Мужик уважительно взглянул на меня и руку протянул для крепкого рукопожатия.
— Прощай, и ты, уманец!
И еще прошли годы и годы. В городе первой юности, на глухой его окраине, пребывал я в гостях у сестры. Засобирался сходить к домику, в котором начиналась городская моя жизнь.
Дорогу-то найдешь? – беспокоилась сестра, — осторожнее мосток переходи, там ведь все заросло к чертям. Я сама там лет сорок не была.
Травы у моста, действительно, были знатные. Казалось, что они и мостик подвесной в сторону подвинули. Не травы, а богатыри заколдованные, превращенные кто в куст полыни, кто – чертополоха, бурьяна, лопуха, чернобылки, амброзии, куда ж без неё. Все это вымахало в рост человека, а то и в два.
Перейдя мостик, увидел кое как скошенный пятачок у палисадника. Тут же сидел мужик, только что окончивший трудную работу. Воздух был настоян на запахе свежесрезанных травяных стволов. Или это были уже не травы, а кустарники?

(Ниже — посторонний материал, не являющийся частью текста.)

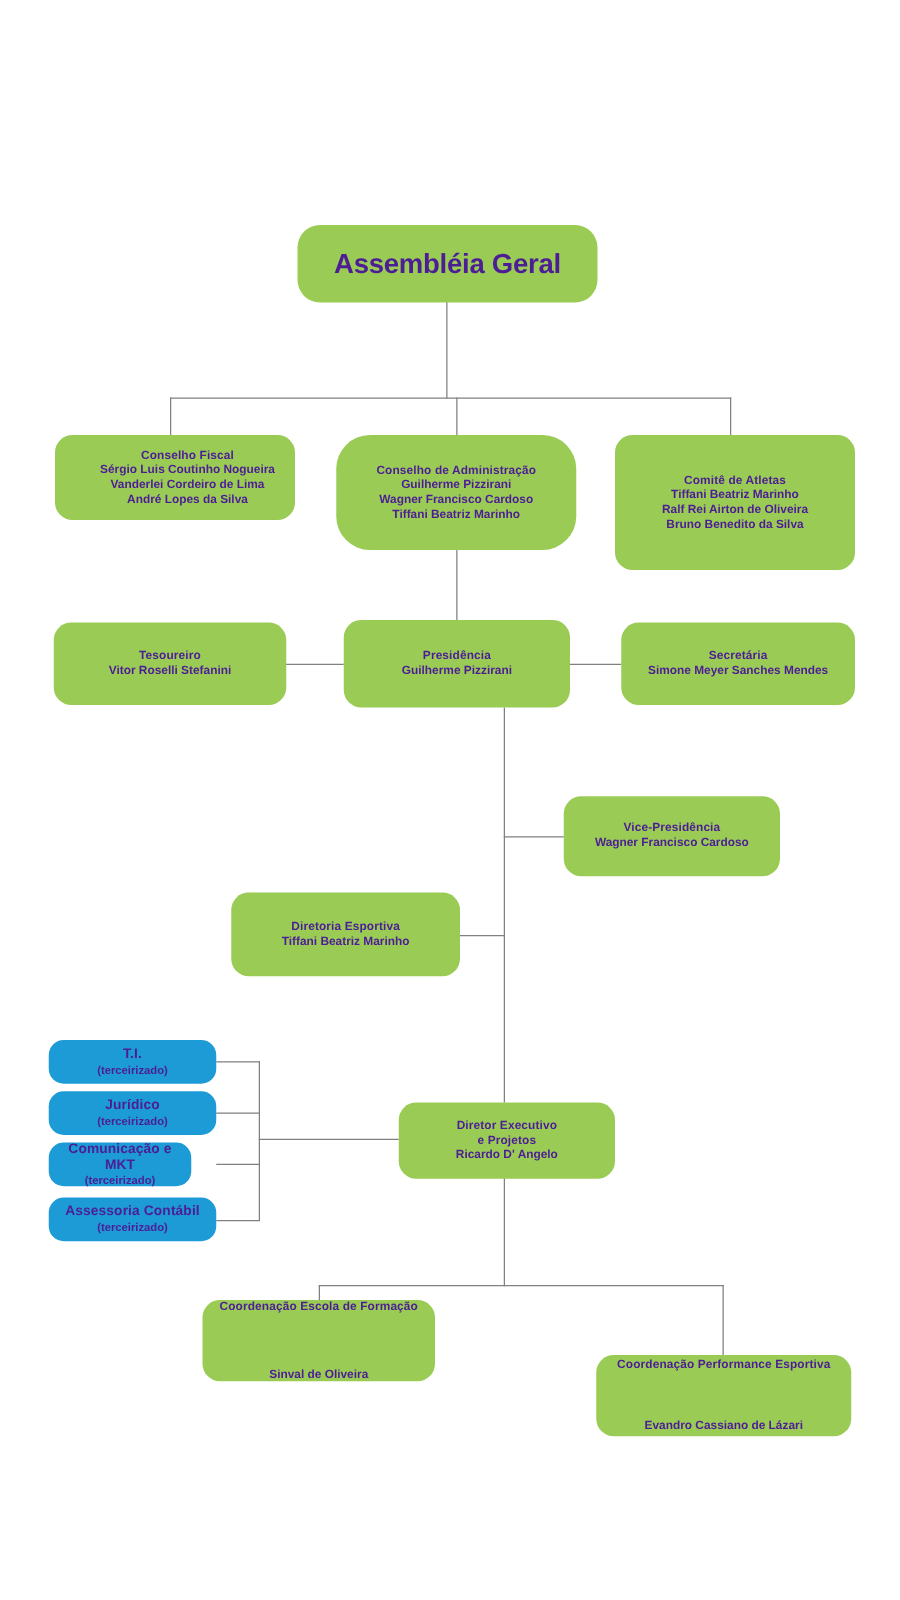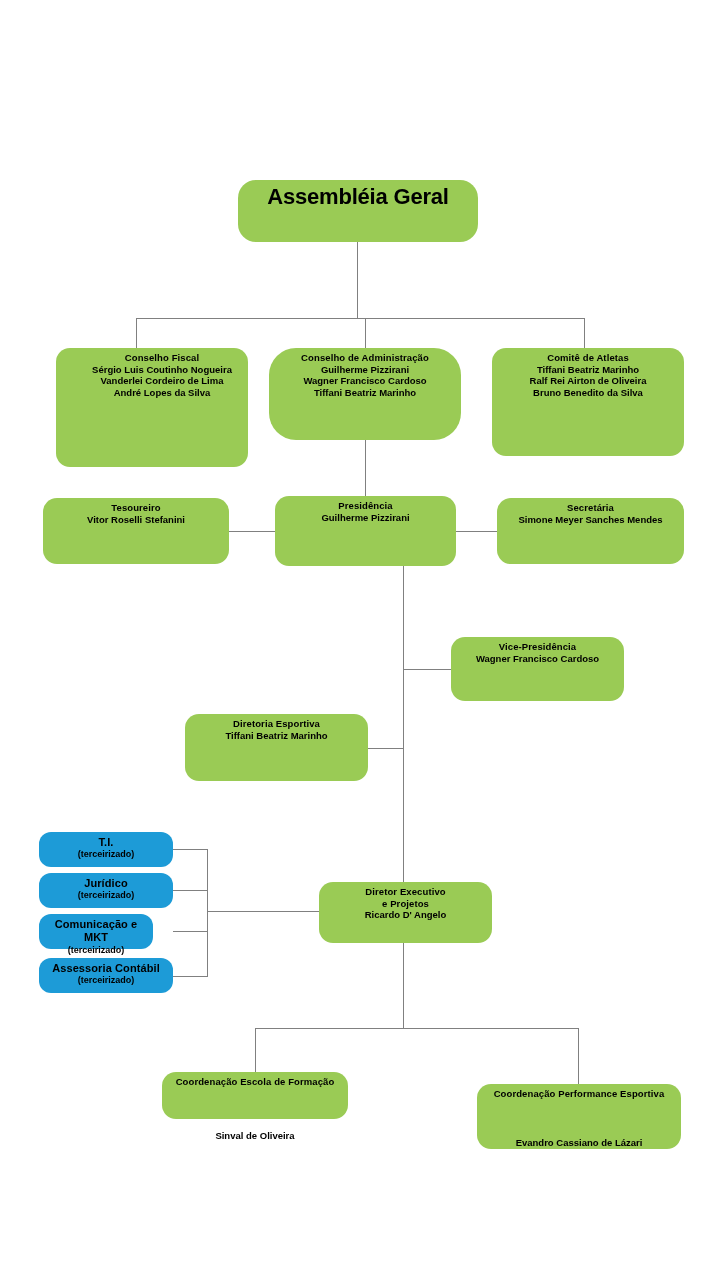"Assembléia Geral" .node { color: #000000 -> #4c1d95; justify-content: flex-start -> center }
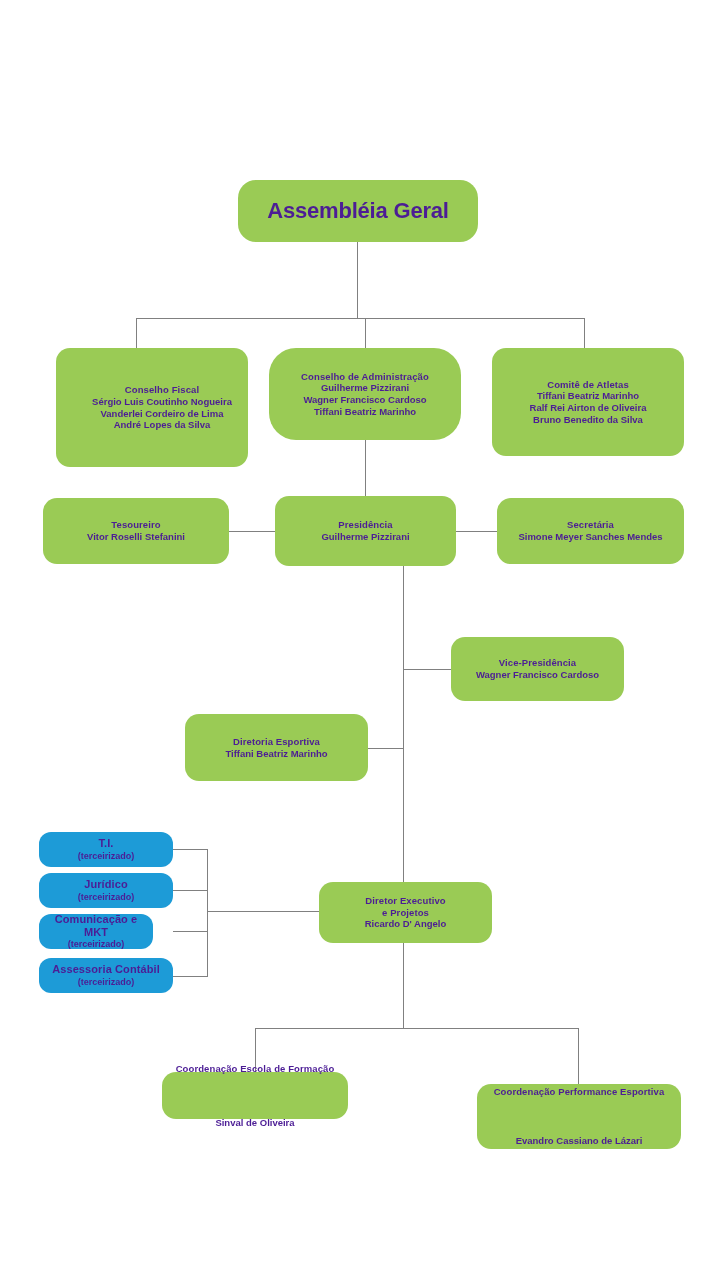"Conselho Fiscal" div.node { height: 119px -> 68px; left: 56px -> 44px }
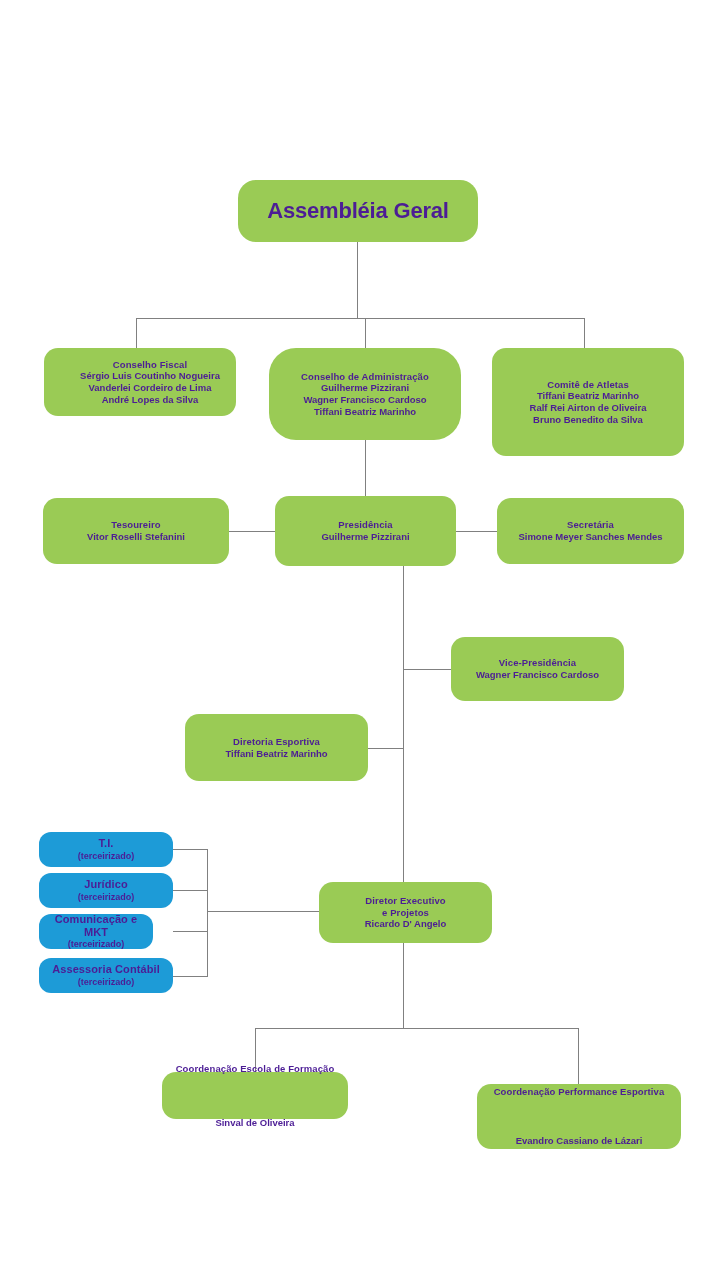"Coordenação Escola de Formação" div.node { height: 47px -> 65px; top: 1072px -> 1040px }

— Как, браток, трава-то называется, которую ты так геройски сбил?
— Трава. Как! Так и называется – тра-ва. Мужик сказал по слогам, раздельно, чтобы и дураку стало ясно, что трава она и есть трава.
— А ты че хочешь то?
— Да, вот, есть же имя у травы. Ну, там, крапива, лебеда, сурепка. Это я знаю. А вот, к примеру, мать-и-мачеха, она как выглядит?
— Как баба моя выглядит, кому она нужна! Старуха, она никому не нужна. И как звать ее кому надо? Кому интересно? Никому не интересно. Так и мать-и-мачеха твоя, так ее перетак! Ходишь, дурью маешься. Делать нечего? Вон, коса лежит, бери, да и сшибай, если сумеешь. Намахнешься и без расспросов поймешь, что трава она трава и есть. Понял?
Я ответил мужику, что все понял, а косить не буду, не умею.
— Вот кто ничо не умеет, только такие людей и донимают.
Прав, видно, землячок. Только вот до слёз обидно — неужели и до смерти самой не узнаю, как выглядит, цветет и пахнет девясил или, например, семивражек?
Спасибо, что узнал хотя бы имя травы. Называется она – тра -ва.
НАСКАЛЬНАЯ ПОЭЗИЯ
О наскальной живописи знают все, слышали и о Гобустане, и об Олдувае. Я же хочу рассказать о наскальной поэзии, о любовной лирике, высекающей искру божию из любого, кто соприкасался с ее необъяснимой и колдовской силой…
Поезд пересек великую реку, оставив позади себя мост, считающийся крупнейшим в Европе. В этой оценке ничего удивительного нет, город и раньше любил прихвастнуть крупнейшей своей промзоной по имени Безымянка, крупнейшим запасом нефти и ее переработкой по имени «Второй Баку», крупнейшим комплексом, изготовляющим отравляющие вещества, по имени Чапаевск.
Уже в новейшие времена выстроена была в городе крупнейшая в Европе мечеть, а через пару часов поезд должен был втянуться под крышу крупнейшего в Европе железнодорожного вокзала. А сейчас поезд бежал по зоне, в которой, казалось, нет места ничему живому и дышащему, ничему кроме сталкера.
Горели, — как горели за полвека до этого — метановые факелы, в вагоне пахло тухлыми яйцами — первый признак сероводорода в воздухе, в окнах проплывали безглазые стены заводов; залитые нефтью, соляркой и еще черт знает чем цистерны, гремели по соседним путям раздолбанные товарные вагоны.До боли, до дрожи знакомая и незабытая картина, где не оставалось места лирике и прочей легкомысленной дребедени жизни. Места, несовместимые с жизнью, а ведь живут же, и даже умудряются разбивать дачные участки под самыми факельными языками. Мысли мои пошли по привычному кругу, когда глаз выхватил надпись. Метровую. Белой краской по какой то глухой и мёртвой стене, вырастающей прямо из непролазных зарослей — «Настя, я люблю тебя!»
Я бросился из тамбура в купе, к противоположному вагонному окну. Интуиция не подвела меня. Прямо против этой гиблой стены стоял трехэтажный жилой барак, окнами на эту стену и эту надпись. Мне кажется, что успел я заметить среди прочих тусклых окон одно, в котором светилась белая занавеска. Она, Настя, догадался я. Я вижу, как она встает с постели, подходит, потягиваясь, к окну… Да разве только я один вижу эту чудную картину?!…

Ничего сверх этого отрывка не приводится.